Tinggalah mereka berdua sendiri. Kekalutan masih menyelimuti wajah sang adam. Detak jantungnya berangsur normal begitu dirinya meraih telapak tangan gadis itu. Mendekapnya erat dengan kepala tertunduk, menyematkan doa setinggi-tingginya.

Kepada Tuhan,

Dia belum bahagia.

Biarkan aku membuatnya bahagia.

Sekali saja.

Dia cantik, dia indah.

Kucintai dia.

Hentikan waktu untukku dan dia.

Dinding rumah sakit mendengar bisikan tulus Mark Lee. Air mata jatuh di ujung tepi mata. Isak tangis tertahan bersamaan dengan deru nafas dingin yang menyesakkan. Konon, rumah sakit lebih banyak menampung kesedihan dan saksi bisu doa tulus daripada rumah ibadah itu sendiri.

Entah berapa lama Mark Lee hanyut dalam sedekap, langit di luar sudah gelap ketika ia melihat ke arah jendela. Bersamaan dengan kelopak mata sang gadis yang perlahan terbuka, menampilkan sepasang manik keruh yang indah.

Genggaman tangan Mark Lee semakin mengerat, perlahan membelai lembut jemari kurus gadis itu.

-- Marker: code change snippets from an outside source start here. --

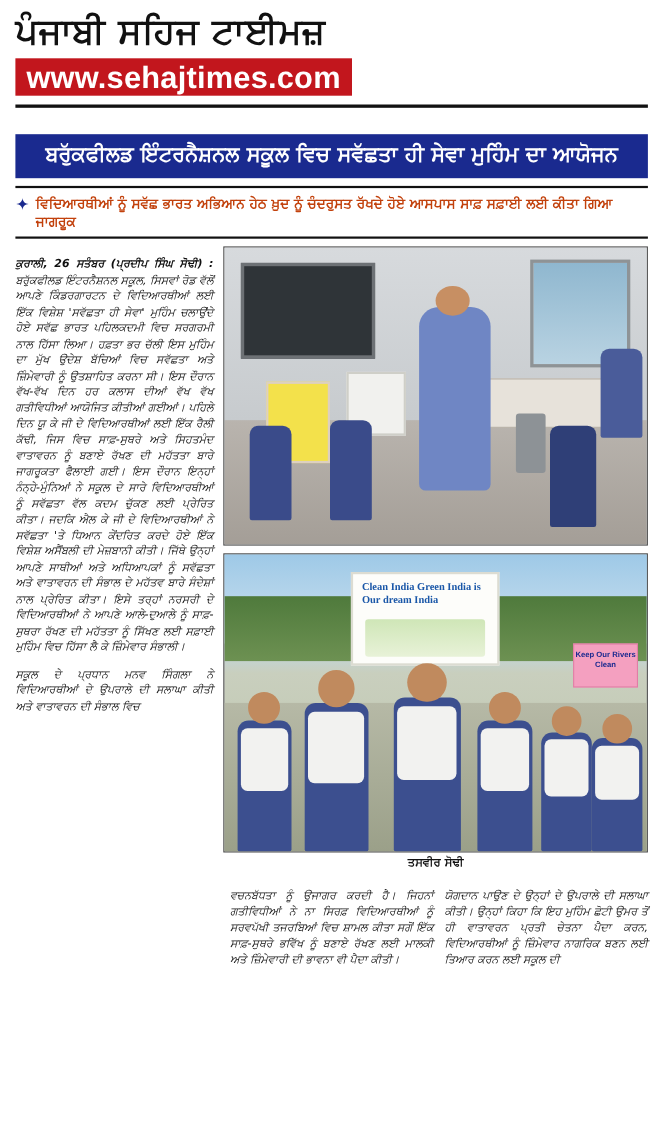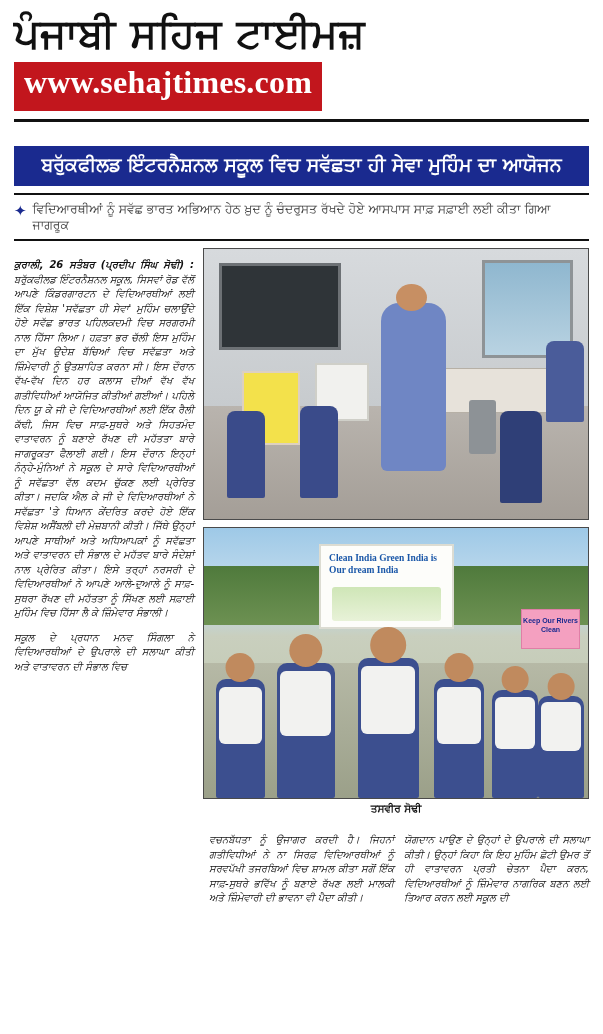--- a/index.html
+++ b/index.html
@@ -19,39 +19,39 @@
     box-sizing: border-box;
     padding: 0;
   }
 
   
   .masthead {
     padding: 10px 14px 0 14px;
   }
   .masthead-title {
     font-family: "DejaVu Sans", sans-serif;
-    font-size: 40px;
+    font-size: 32px;
     font-weight: bold;
     letter-spacing: 0.5px;
     color: #111111;
     line-height: 1.15;
     white-space: nowrap;
   }
   .masthead-url-wrap {
     margin-top: 6px;
   }
   .masthead-url {
     display: inline-block;
     background: #c2161d;
     color: #ffffff;
-    font-family: Liberation Serif, serif;
-    font-size: 32px;
+    font-family: Liberation Sans, sans-serif;
+    font-size: 28px;
     font-weight: bold;
     letter-spacing: 0.2px;
-    padding: 2px 10px 10px 10px;
+    padding: 2px 10px 0 10px;
   }
   .rule-thick {
     margin: 8px 14px 0 14px;
     height: 3px;
     background: #111111;
   }
 
   
   .headline-band {
     margin: 24px 14px 0 14px;
@@ -81,24 +81,24 @@
     gap: 6px;
   }
   .kicker-star {
     color: #1a2a8f;
     font-size: 15px;
     line-height: 1.2;
     flex: none;
     padding-top: 1px;
   }
   .kicker-text {
-    color: #404040;
+    color: #c2410c;
     font-family: "DejaVu Sans", sans-serif;
     font-size: 12.4px;
-    font-weight: normal;
+    font-weight: bold;
     line-height: 1.35;
   }
   .rule-thin2 {
     margin: 5px 14px 0 14px;
     height: 2px;
     background: #111111;
   }
 
   
   .content {

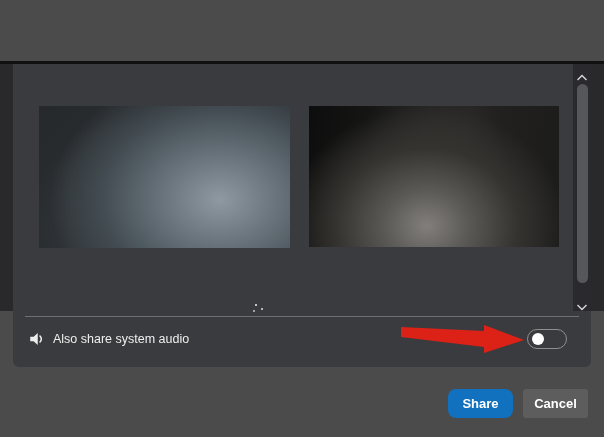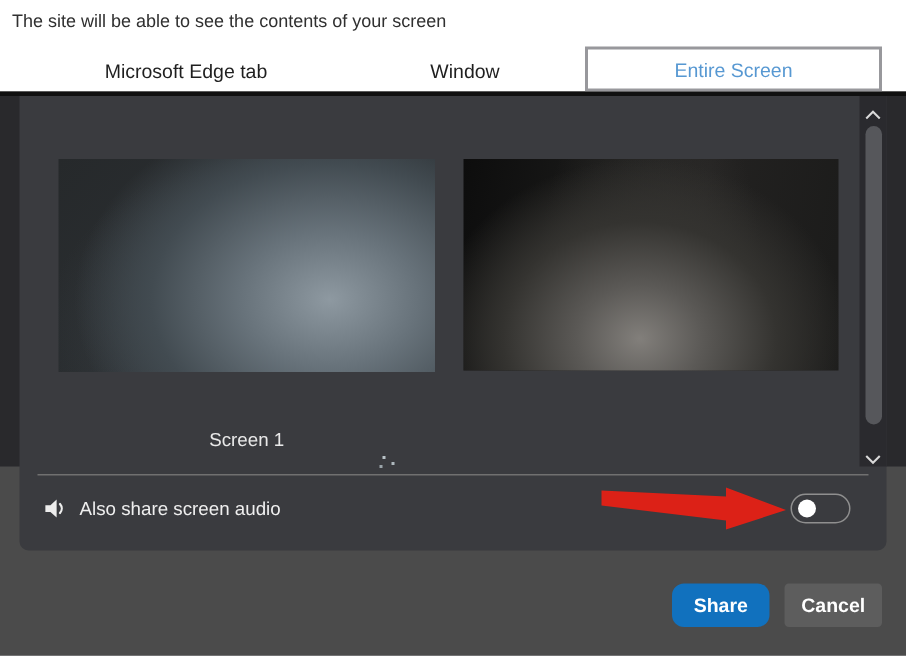--- a/index.html
+++ b/index.html
@@ -64,36 +64,29 @@
     display:flex;align-items:center;justify-content:center;
     font-family:"Liberation Sans",sans-serif;font-size:13px;font-weight:700;color:#FFFFFF;cursor:pointer;}
   .btn-share{left:448px;background:#1171BE;border-radius:8px;}
   .btn-cancel{left:523px;background:#5D5D5D;}
 </style>
 </head>
 <body>
 
 <div id="stage">
 
-  <div class="top-bar">
-    <div class="header-text">The site will be able to see the contents of your screen</div>
-    <div class="tab tab-edge">Microsoft Edge tab</div>
-    <div class="tab tab-window">Window</div>
-    <div class="tab tab-entire">Entire Screen</div>
-  </div>
   <div class="tab-underline"></div>
 
   <div class="scroll-strip"></div>
   <div class="content-box"></div>
 
   <div class="thumb thumb1">
     <div class="cursor-dots"></div>
   </div>
   <div class="thumb thumb2"></div>
-  <div class="screen-label s1">Screen 1</div>
 
   <div class="sb-track"></div>
   <div class="sb-btn sb-up">
     <svg width="12" height="8" viewBox="0 0 12 8">
         <polyline points="1.5,6 6,1.5 10.5,6" fill="none" stroke="#D9D9D9" stroke-width="1.4"></polyline>
       </svg>
   </div>
   <div class="sb-thumb"></div>
   <div class="sb-btn sb-down">
     <svg width="12" height="8" viewBox="0 0 12 8">
@@ -101,21 +94,21 @@
       </svg>
   </div>
 
   <div class="separator"></div>
   <div class="speaker">
     <svg width="18" height="18" viewBox="0 0 24 24">
       <path d="M3 9 L7.5 9 L13 4 L13 20 L7.5 15 L3 15 Z" fill="#EDEDED"></path>
       <path d="M16 8 A 6 6 0 0 1 16 16" fill="none" stroke="#EDEDED" stroke-width="2" stroke-linecap="round"></path>
     </svg>
   </div>
-  <div class="audio-label">Also share screen audio</div>
+  <div class="audio-label">Also share system audio</div>
   <div class="toggle">
     <div class="toggle-knob"></div>
   </div>
 
   <div class="red-arrow">
     <svg width="126" height="32" viewBox="0 0 126 32">
       <polygon points="1,4 84,8 84,2 124,17 84,30 84,24 1,14" fill="#DC2117"></polygon>
     </svg>
   </div>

Sebuah senyum terbit untuknya, melawan kabut dimatanya demi melihat senyum tipis gadis itu.

"Aku masih selamat ya?"

"Karena aku tidak mengijinkanmu pergi."

"Sampai kapan?"

"Selama yang aku bisa."

Suara gadis itu pelan dan lemah. Ada lelah di air wajahnya, bertahun-tahun melawan sakit di seluruh tubuh. Jiwa yang memaksa ingin pergi. Netra sang gadis menatap langit-langit kamarnya, seolah membayangkan bentuk pemakaman yang tepat untuknya.

"Di saat terakhir tadi, kupikir terjadi sesuatu yang aneh." Kata sang gadis. Dia melirik kea rah daun pintu kosong. "Aku seakan melihatmu datang dari sana."

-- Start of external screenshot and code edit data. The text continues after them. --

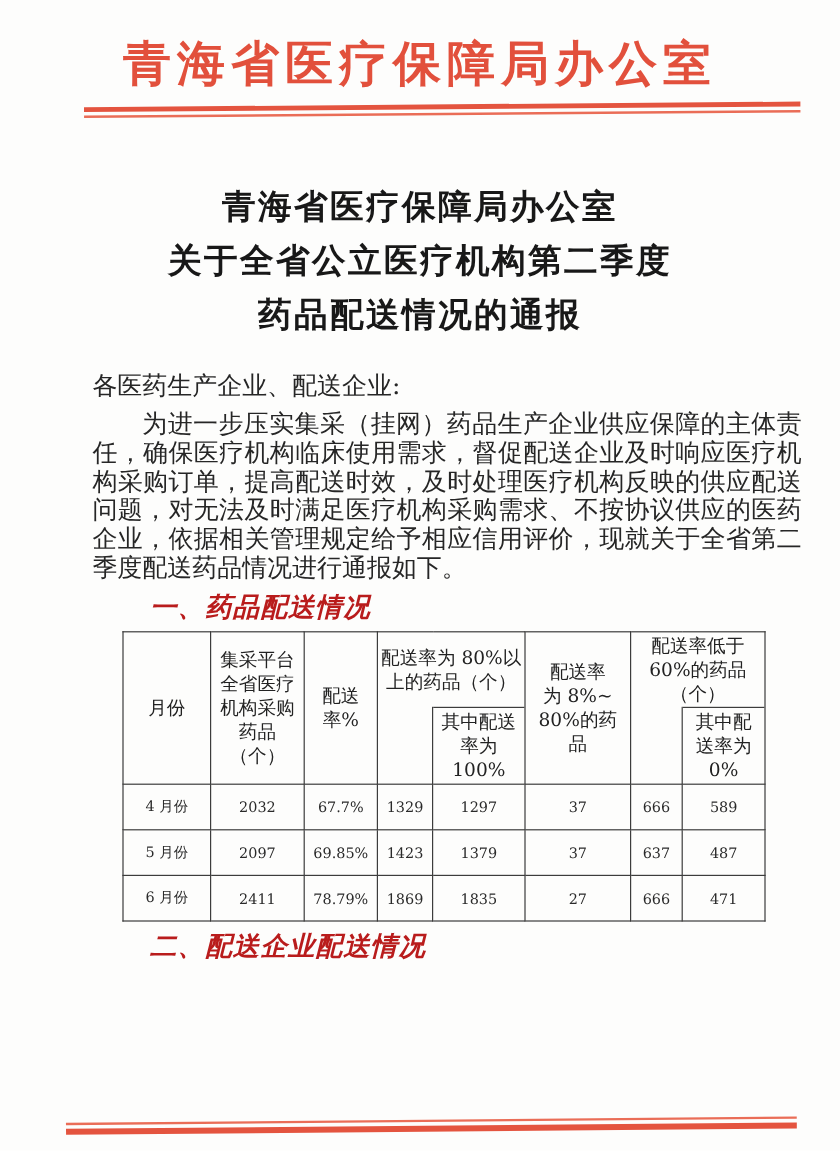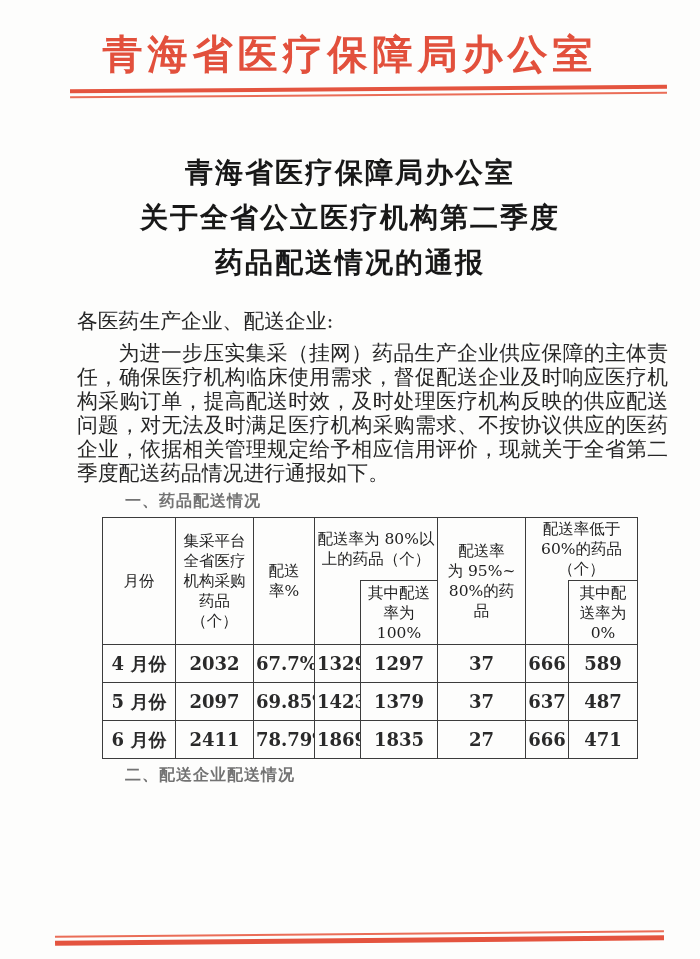--- a/index.html
+++ b/index.html
@@ -58,24 +58,25 @@
   }
   .paragraph {
     text-indent: 2em;
     text-align: justify;
     line-height: 24px;
   }
 
   .section-heading {
     margin: 6px 0 0 48px;
     font-family: "DejaVu Sans", "Liberation Sans", sans-serif;
-    font-size: 16px;
+    font-size: 22px;
     font-weight: 700;
-    color: #737373;
+    color: #b91c1c;
     letter-spacing: 1px;
+    font-style: italic;
   }
   .section-heading.s2 { }
 
   
   .delivery-table {
     margin: 5px 0 0 25px;
     border-collapse: collapse;
     table-layout: fixed;
     width: 535px;
     font-family: "DejaVu Serif", "Liberation Serif", serif;
@@ -91,21 +92,21 @@
     font-size: 15.5px;
     line-height: 20px;
     white-space: pre-line;
     color: #222;
   }
   .delivery-table .group { border-bottom: none; }
   .delivery-table .blank { border-top: none; }
   .hrow1 { height: 60px; }
   .hrow2 { height: 64px; margin-top: 40px; }
   .drow  { height: 38px; }
-  .drow td { font-size: 18px; color: #2a2a2a; font-weight: bold; }
+  .drow td { font-size: 12px; color: #2a2a2a; }
 
   
   .footer-rule {
     position: absolute;
     left: 55px;
     right: 36px;
     bottom: 16px;
     transform: rotate(-0.5deg);
   }
   .fr-thin  { height: 2px; background: #ea6d57; }
@@ -152,21 +153,21 @@
           <td rowspan="2" class="th">月份</td>
           <td rowspan="2" class="th">集采平台
 全省医疗
 机构采购
 药品（个）</td>
           <td rowspan="2" class="th">配送
 率%</td>
           <td colspan="2" class="th group">配送率为 80%以
 上的药品（个）</td>
           <td rowspan="2" class="th">配送率
-为 95%~
+为 8%~
 80%的药
 品</td>
           <td colspan="2" class="th group">配送率低于
 60%的药品
 （个）</td>
         </tr>
         <tr class="hrow2">
           <td class="th blank"></td>
           <td class="th sub">其中配送
 率为 100%</td>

"Aku akan selalu datang untukmu."

"Aku seakan melihatmu, lalu aku tidak mau pergi."

Hening kembali menyelimuti kamar itu. Dengan lembut dia mengelus rambut tipis sang gadis, helai yang semakin berkurang tiap kali ia menemuinya. Matanya menangkap bunga krisan di atas nakas yang tak lagi sesegar terakhir dia lihat. "Karena itu, jangan pergi. Aku akan datang."

"Kupikir aku ingin melihatmu datang." Matanya terpejam, menikmati belaian Mark Lee pada rambutnya. Senyum tipisnya terukir cantik di ujung bibir. "Kalau begitu, berjanji ya?"

Jiwa lemah itu bersuara lembut. Dirasakannya tangan Mark Lee yang dingin, tetapi hatinya sedikit menghangat. Sedangkan sang adam masih nyaman menatapnya, saat ini, dan seterusnya.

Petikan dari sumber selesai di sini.